Likewise, the Maasai disdain for farming and fishing costs them dearly. Two weekends ago, work took me to a village on the east side of the division. Here the land had originally been occupied by the Maasai, but migrants from elsewhere in the country, who brought their agricultural traditions and expertise with them and knew good land when they saw it, moved in. A farmer on a small plot can make $800 or so in an average year; by contrast, a herder would have to sell about 70 goats or 20 cows, more than many herders even own, to earn that much. But the Maasai consider themselves herders, and as I said, if they sold off their herd to get some (literal) seed money, they’d risk losing status. By the same token, Laikipia’s streams are stocked with big, tasty trout that the Kikuyu and others profitably sell, but the Maasai don’t like to eat fish and don’t see the point in fishing. At the workshop, when I sat down with some fried tilapia, I was asked why I was eating snake.
The cultural norms that marry off girls at a young age, deny them education and then shackle them at home all day with domestic duties deprive the Maasai of half of their potential productive workforce. Most of the shops in Dol Dol are run by women, but all but a few are non-Maasai migrants. Because their mothers are undereducated and overworked, most children are not read to, are not nurtured, the boys sent out to play with each other and the girls put to work in the house as soon as they’re physically able. And of course, the family patterns put the community at grave risk for HIV and other STDs.
Certainly, aspects of Maasai culture can be harnessed for development. In two areas of the division, the close-knit nature of the group ranches has allowed for community-based eco-tourism projects that have brought significant income to the residents. The traditional system of age-set oversight and elder adjudication of behavior has kept order and maintained low crime rates in the absence of much formal law enforcement. And the cultural trappings of Maasai life have bound together a small group of people, spread from Mukogodo to central Tanzania, into one coherent group.
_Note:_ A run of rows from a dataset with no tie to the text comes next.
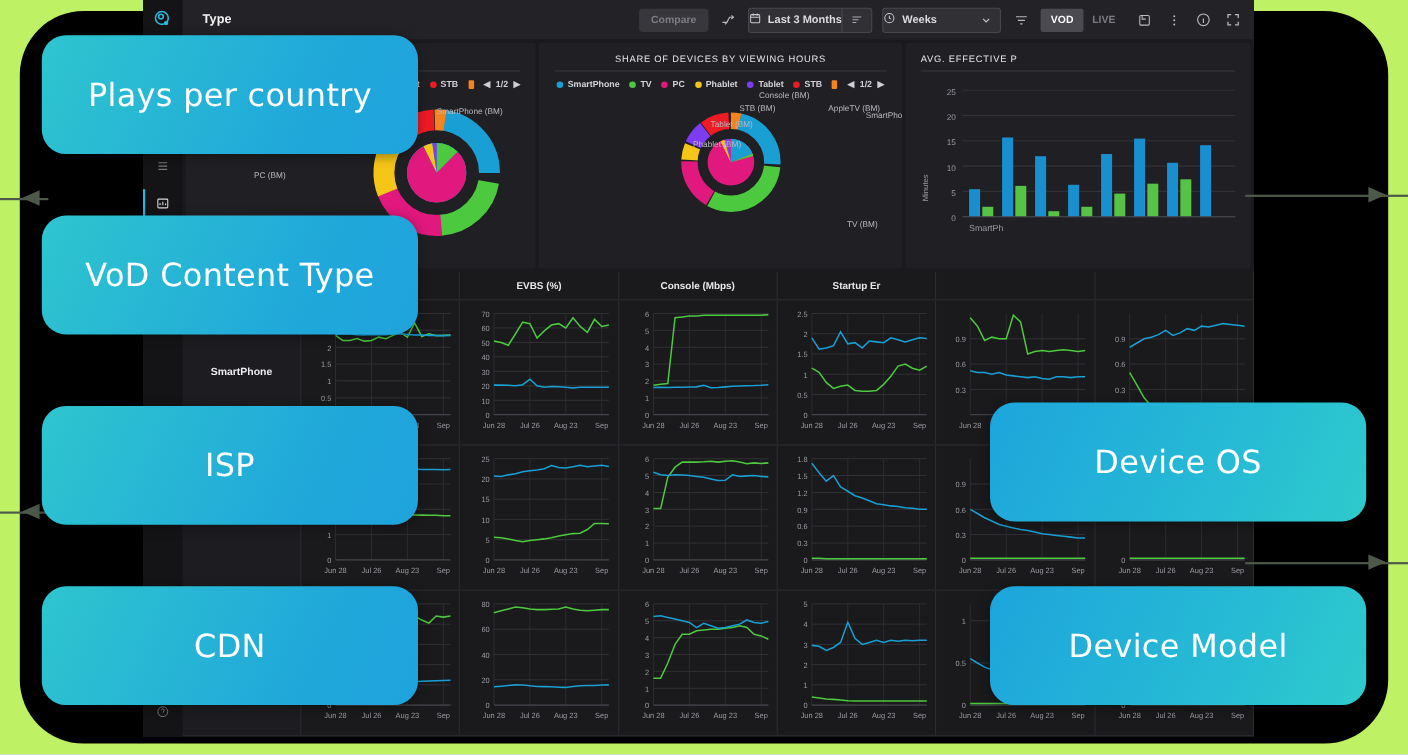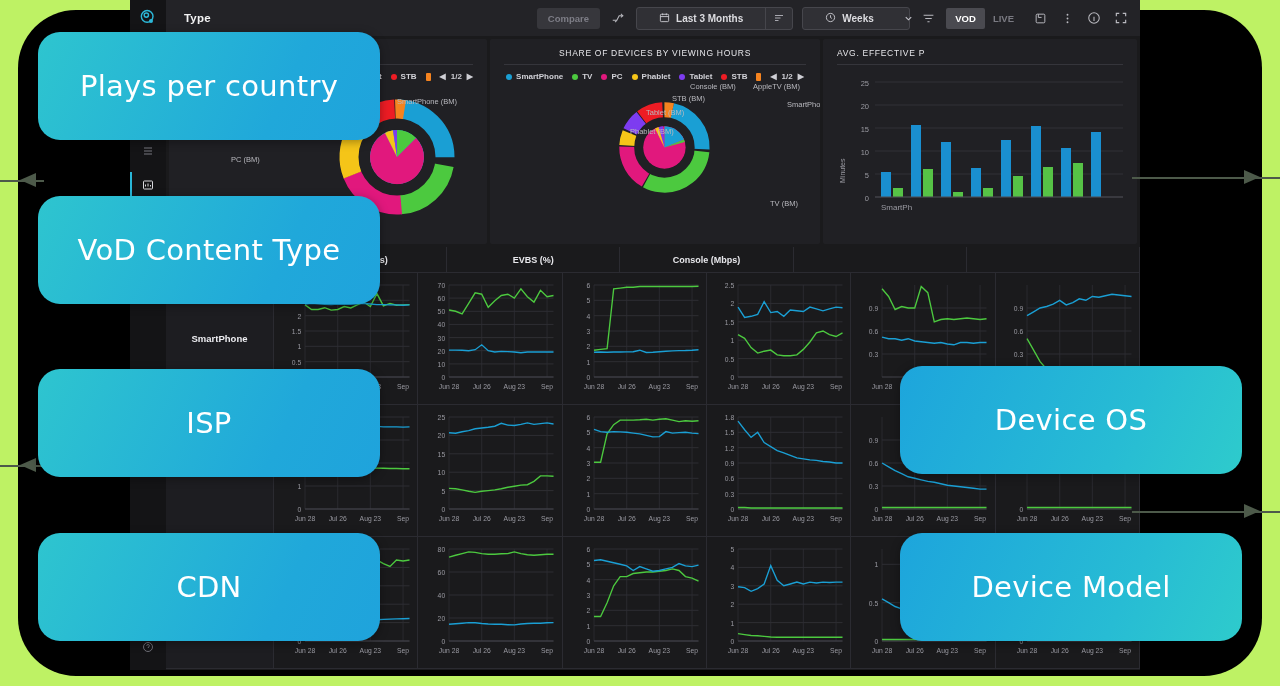--- a/index.html
+++ b/index.html
@@ -58,7 +58,7 @@
     background: #303035; border: 1px solid #46464c; border-radius: 3px;
     color: #dcdce0; font-size: 10px; font-weight: bold;
   }
-  .pill .pl { display:flex; align-items:center; gap:6px; padding: 0 22px; }
+  .pill .pl { display:flex; align-items:center; gap:6px; padding: 0 0; }
   .pill .divider { width:1px; height:100%; background:#46464c; }
   .pill .pr { padding: 0 7px; display:flex; align-items:center; color:#a8a8b0;}
   .vodlive { display:flex; align-items:center; }

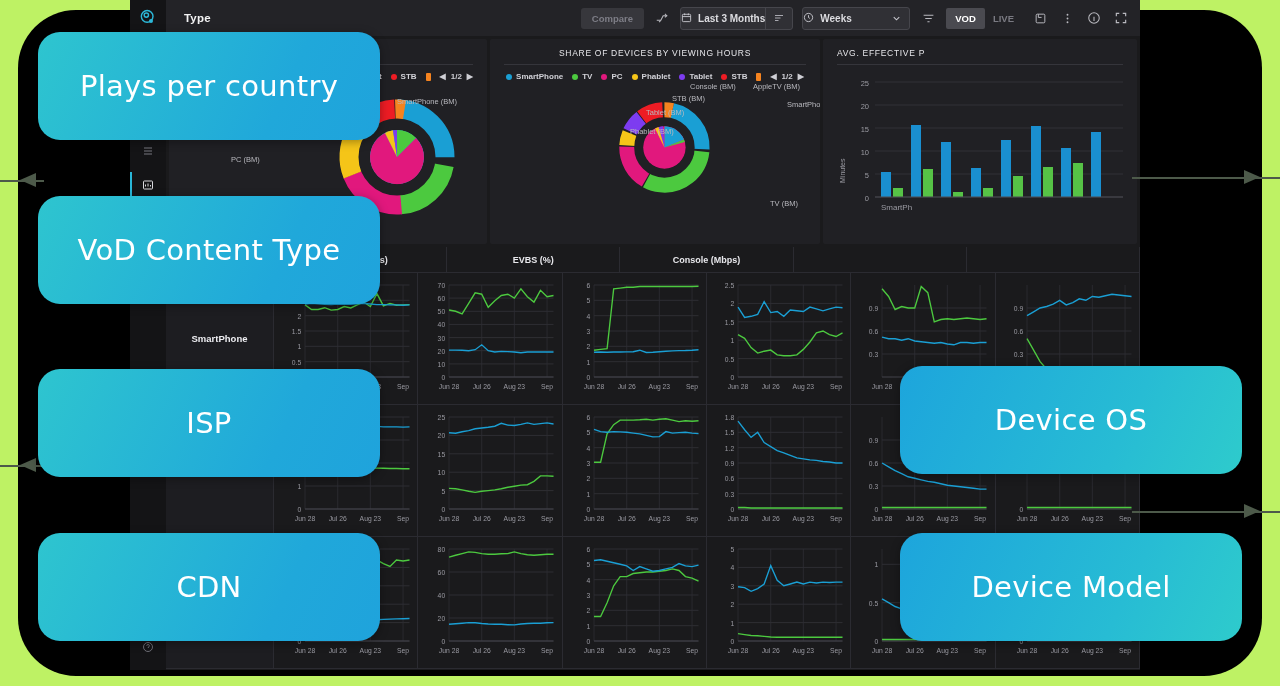--- a/index.html
+++ b/index.html
@@ -402,7 +402,7 @@
               </g>
             </svg>
             <div class="pielabel" style="left:200px; top:1px;">Console (BM)</div>
-            <div class="pielabel" style="left:263px; top:1px;">AppleTV (BM)</div>
+            <div class="pielabel" style="left:263px; top:13px;">AppleTV (BM)</div>
             <div class="pielabel" style="left:182px; top:13px;">STB (BM)</div>
             <div class="pielabel" style="left:156px; top:27px;">Tablet (BM)</div>
             <div class="pielabel" style="left:140px; top:46px;">Phablet (BM)</div>

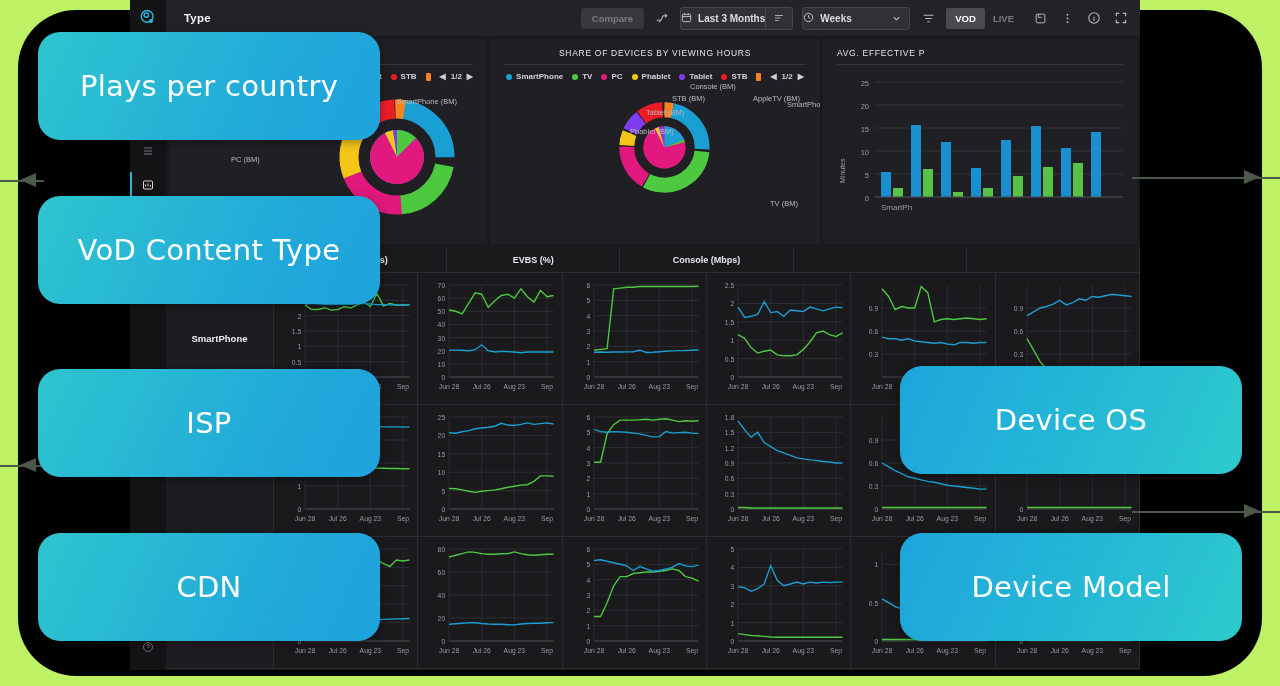--- a/index.html
+++ b/index.html
@@ -461,6 +461,7 @@
           <div class="col">Join Time (s)</div>
           <div class="col">EVBS (%)</div>
           <div class="col">Console (Mbps)</div>
+          <div class="col">Startup Er</div>
           <div class="col"></div>
           <div class="col"></div>
         </div>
At the same time, many people here, especially of my generation, are much more adamant than I am about the fact that old values are impeding development. These Young Turks of Mukogodo at least pay lip-service to the ideas of diversifying income, empowering women, and practicing monogamy, but it remains to be seen whether they will bring change in the community, and sometimes I’m skeptical. When one of the youth groups showed me their new, collective farm, I was excited; then I learned that they had put a Kikuyu in charge of running it. So it goes.